29.         HMRC refused the Appellant’s late appeal on 17 August and 5 November 2015. The Appellant, however, did not file his appeal with this Tribunal until 15 September 2019.

30.         We have carefully considered all the evidence put before us, particularly that concerning the Appellant’s ill-health and his absence in Bangladesh following the death of his mother. Looking at that evidence in the round, we do not consider that the various medical conditions from which the Appellant suffered should have prevented him from filing a notice of appeal on time. His medical conditions in the period 2012-2014 generally show an improvement. Even as regards his period of absence from the UK, when he had to visit Bangladesh, we would have expected him to have appointed someone (possibly a family member) to deal with his affairs in his absence. In any event, the Appellant did not file his appeal with this Tribunal until September 2019 - a delay of almost 4 years after HMRC (in August and November 2015) refused his late appeal. No reason was given for the second substantial delay. There was no evidence that any of the medical conditions from which the Appellant suffered prevented him from pursuing the appeal in this period.

31.         Accordingly, we have come to the conclusion that we should refuse the Appellant’s application for permission to appeal out of time.

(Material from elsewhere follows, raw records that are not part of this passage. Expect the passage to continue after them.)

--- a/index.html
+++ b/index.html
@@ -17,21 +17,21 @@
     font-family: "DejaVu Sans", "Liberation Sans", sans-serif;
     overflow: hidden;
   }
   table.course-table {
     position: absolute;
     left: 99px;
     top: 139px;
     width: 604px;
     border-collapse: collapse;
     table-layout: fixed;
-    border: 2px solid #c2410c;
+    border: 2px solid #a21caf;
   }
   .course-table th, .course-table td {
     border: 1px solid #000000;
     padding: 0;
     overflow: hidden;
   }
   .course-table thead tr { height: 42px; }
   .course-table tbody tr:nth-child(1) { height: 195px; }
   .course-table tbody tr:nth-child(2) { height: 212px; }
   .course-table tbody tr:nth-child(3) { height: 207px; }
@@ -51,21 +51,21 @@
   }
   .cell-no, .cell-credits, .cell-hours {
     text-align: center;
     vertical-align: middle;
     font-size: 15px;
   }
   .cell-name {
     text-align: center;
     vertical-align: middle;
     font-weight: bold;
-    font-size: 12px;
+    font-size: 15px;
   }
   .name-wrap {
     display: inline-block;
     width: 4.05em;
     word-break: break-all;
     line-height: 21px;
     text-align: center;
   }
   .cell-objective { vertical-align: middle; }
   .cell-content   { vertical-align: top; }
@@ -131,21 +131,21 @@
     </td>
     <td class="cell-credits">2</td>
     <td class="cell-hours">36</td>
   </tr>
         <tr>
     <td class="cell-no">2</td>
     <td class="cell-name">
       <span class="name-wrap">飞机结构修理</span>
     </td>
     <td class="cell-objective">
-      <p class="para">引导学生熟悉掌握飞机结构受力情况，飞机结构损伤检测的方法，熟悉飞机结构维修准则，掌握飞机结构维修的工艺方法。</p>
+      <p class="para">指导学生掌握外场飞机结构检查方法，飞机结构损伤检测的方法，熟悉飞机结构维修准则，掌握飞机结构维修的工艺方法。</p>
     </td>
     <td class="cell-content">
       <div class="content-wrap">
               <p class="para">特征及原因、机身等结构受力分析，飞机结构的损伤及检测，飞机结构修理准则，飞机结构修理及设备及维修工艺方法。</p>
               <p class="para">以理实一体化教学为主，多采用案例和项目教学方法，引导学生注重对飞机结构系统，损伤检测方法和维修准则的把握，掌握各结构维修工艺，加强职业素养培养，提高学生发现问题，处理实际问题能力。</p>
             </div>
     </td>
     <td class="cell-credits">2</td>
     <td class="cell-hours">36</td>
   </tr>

Right to apply for permission to appeal

32.         This document contains full findings of fact and reasons for the decision.  Any party dissatisfied with this decision has a right to apply for permission to appeal against it pursuant to Rule 39 of the Tribunal Procedure (First-tier Tribunal) (Tax Chamber) Rules 2009.  The application must be received by this Tribunal not later than 56 days after this decision is sent to that party.  The parties are referred to “Guidance to accompany a Decision from the First-tier Tribunal (Tax Chamber)” which accompanies and forms part of this decision notice.

 

 

GUY BRANNAN

TRIBUNAL JUDGE

 

RELEASE DATE: 09 MARCH 2020



[1] these dates are for online filing. If the Appellant file a paper return it would be due the previous 31 October.